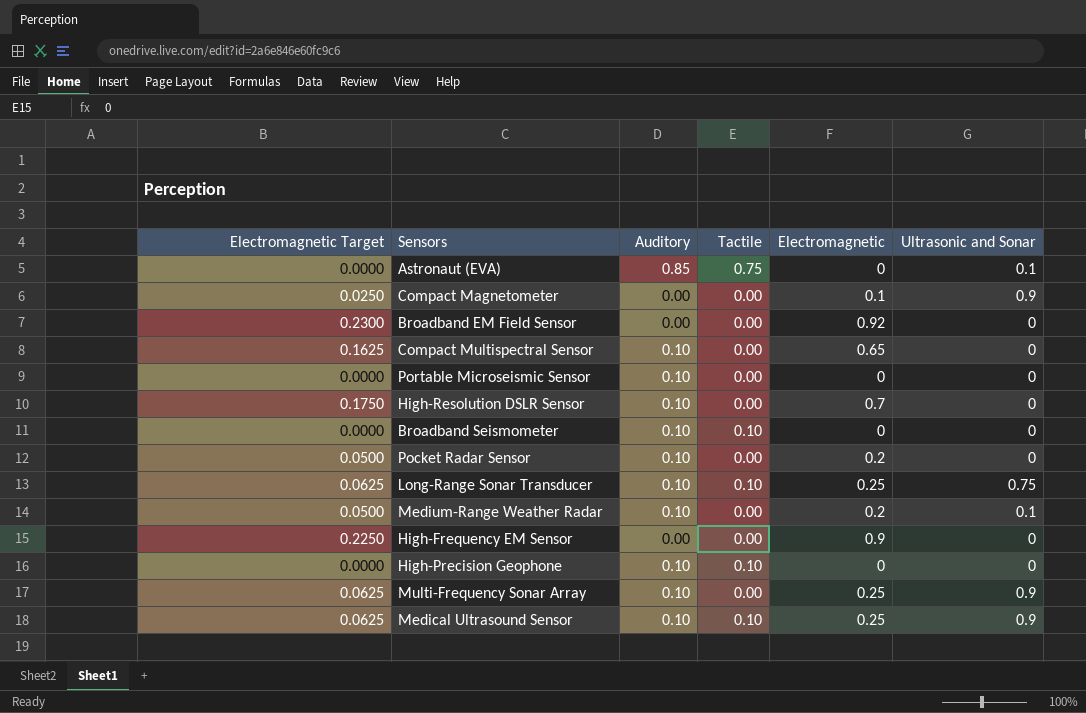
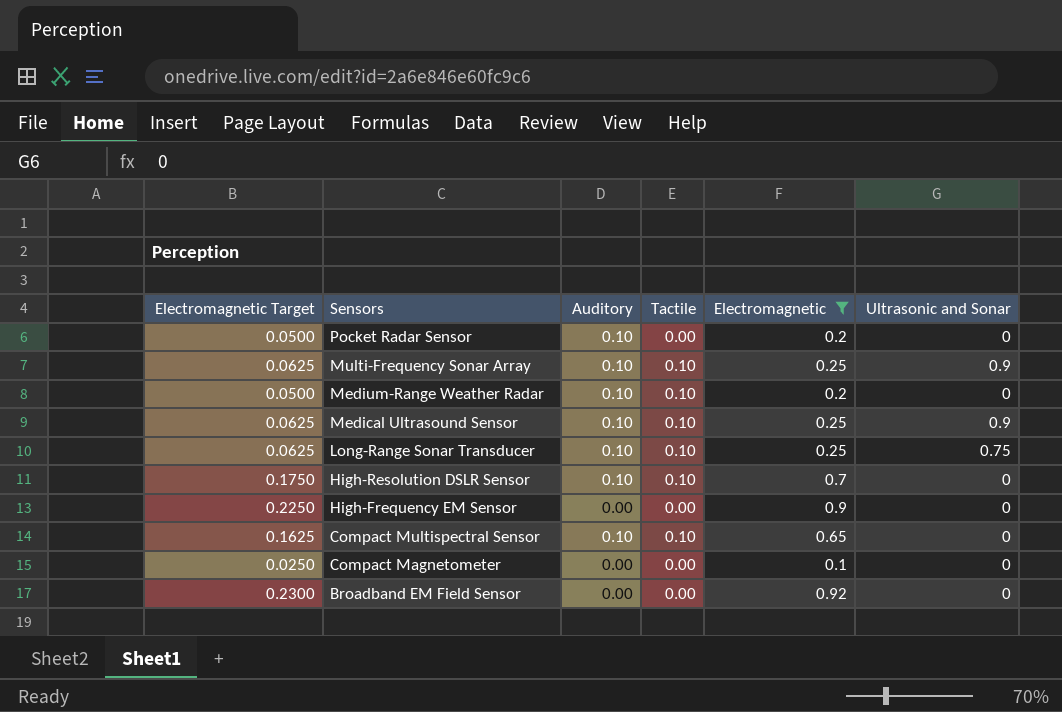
filter: none -> Electromagnetic != 0
row order: none -> Sensors descending
Multi-Frequency Sonar Array | Tactile: 0.00 -> 0.10
Medium-Range Weather Radar | Tactile: 0.00 -> 0.10
Medium-Range Weather Radar | Ultrasonic and Sonar: 0.1 -> 0
High-Resolution DSLR Sensor | Tactile: 0.00 -> 0.10
Compact Multispectral Sensor | Tactile: 0.00 -> 0.10
Compact Magnetometer | Ultrasonic and Sonar: 0.9 -> 0

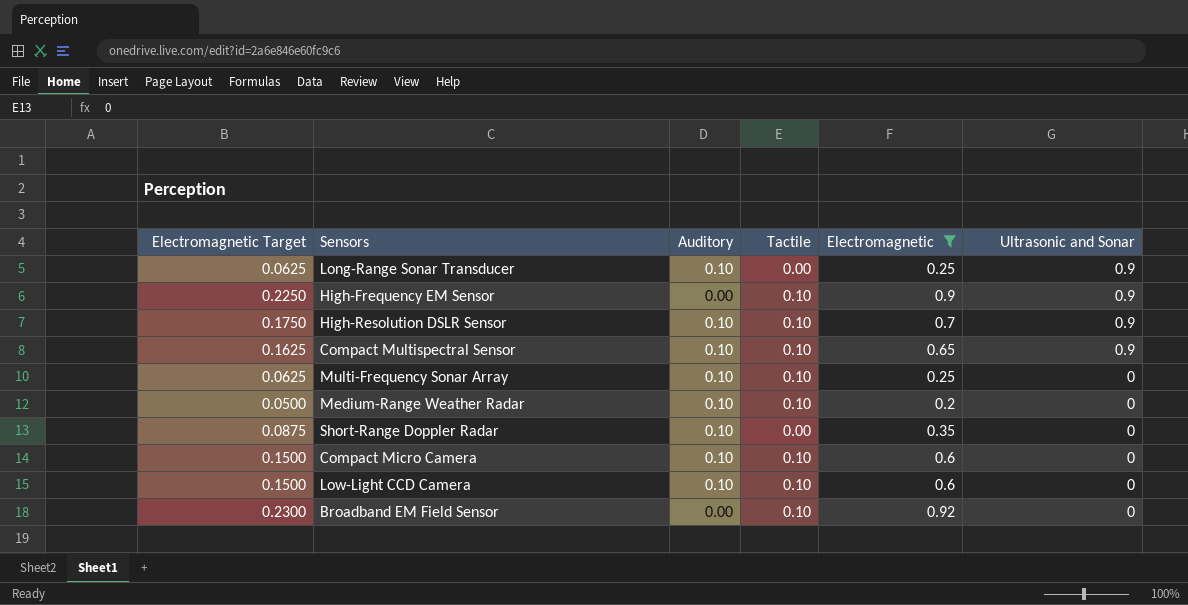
row order: Sensors descending -> Ultrasonic and Sonar descending
row Pocket Radar Sensor: 0.0500 | 0.10 | 0.00 | 0.2 | 0 -> none
row Medical Ultrasound Sensor: 0.0625 | 0.10 | 0.10 | 0.25 | 0.9 -> none
row Compact Magnetometer: 0.0250 | 0.00 | 0.00 | 0.1 | 0 -> none
Long-Range Sonar Transducer | Tactile: 0.10 -> 0.00
Long-Range Sonar Transducer | Ultrasonic and Sonar: 0.75 -> 0.9
High-Frequency EM Sensor | Tactile: 0.00 -> 0.10
High-Frequency EM Sensor | Ultrasonic and Sonar: 0 -> 0.9
High-Resolution DSLR Sensor | Ultrasonic and Sonar: 0 -> 0.9
Compact Multispectral Sensor | Ultrasonic and Sonar: 0 -> 0.9
Multi-Frequency Sonar Array | Ultrasonic and Sonar: 0.9 -> 0
row Short-Range Doppler Radar: none -> 0.0875 | 0.10 | 0.00 | 0.35 | 0
row Compact Micro Camera: none -> 0.1500 | 0.10 | 0.10 | 0.6 | 0
row Low-Light CCD Camera: none -> 0.1500 | 0.10 | 0.10 | 0.6 | 0
Broadband EM Field Sensor | Tactile: 0.00 -> 0.10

----------

Exercise:
Leave the pictures out and restate exactly the lines from the one that has "Medium-Range Weather Radar | Tactile: 0.00" through the final line of the entries above, both ends included.

Written response:
Medium-Range Weather Radar | Tactile: 0.00 -> 0.10
Medium-Range Weather Radar | Ultrasonic and Sonar: 0.1 -> 0
High-Resolution DSLR Sensor | Tactile: 0.00 -> 0.10
Compact Multispectral Sensor | Tactile: 0.00 -> 0.10
Compact Magnetometer | Ultrasonic and Sonar: 0.9 -> 0

row order: Sensors descending -> Ultrasonic and Sonar descending
row Pocket Radar Sensor: 0.0500 | 0.10 | 0.00 | 0.2 | 0 -> none
row Medical Ultrasound Sensor: 0.0625 | 0.10 | 0.10 | 0.25 | 0.9 -> none
row Compact Magnetometer: 0.0250 | 0.00 | 0.00 | 0.1 | 0 -> none
Long-Range Sonar Transducer | Tactile: 0.10 -> 0.00
Long-Range Sonar Transducer | Ultrasonic and Sonar: 0.75 -> 0.9
High-Frequency EM Sensor | Tactile: 0.00 -> 0.10
High-Frequency EM Sensor | Ultrasonic and Sonar: 0 -> 0.9
High-Resolution DSLR Sensor | Ultrasonic and Sonar: 0 -> 0.9
Compact Multispectral Sensor | Ultrasonic and Sonar: 0 -> 0.9
Multi-Frequency Sonar Array | Ultrasonic and Sonar: 0.9 -> 0
row Short-Range Doppler Radar: none -> 0.0875 | 0.10 | 0.00 | 0.35 | 0
row Compact Micro Camera: none -> 0.1500 | 0.10 | 0.10 | 0.6 | 0
row Low-Light CCD Camera: none -> 0.1500 | 0.10 | 0.10 | 0.6 | 0
Broadband EM Field Sensor | Tactile: 0.00 -> 0.10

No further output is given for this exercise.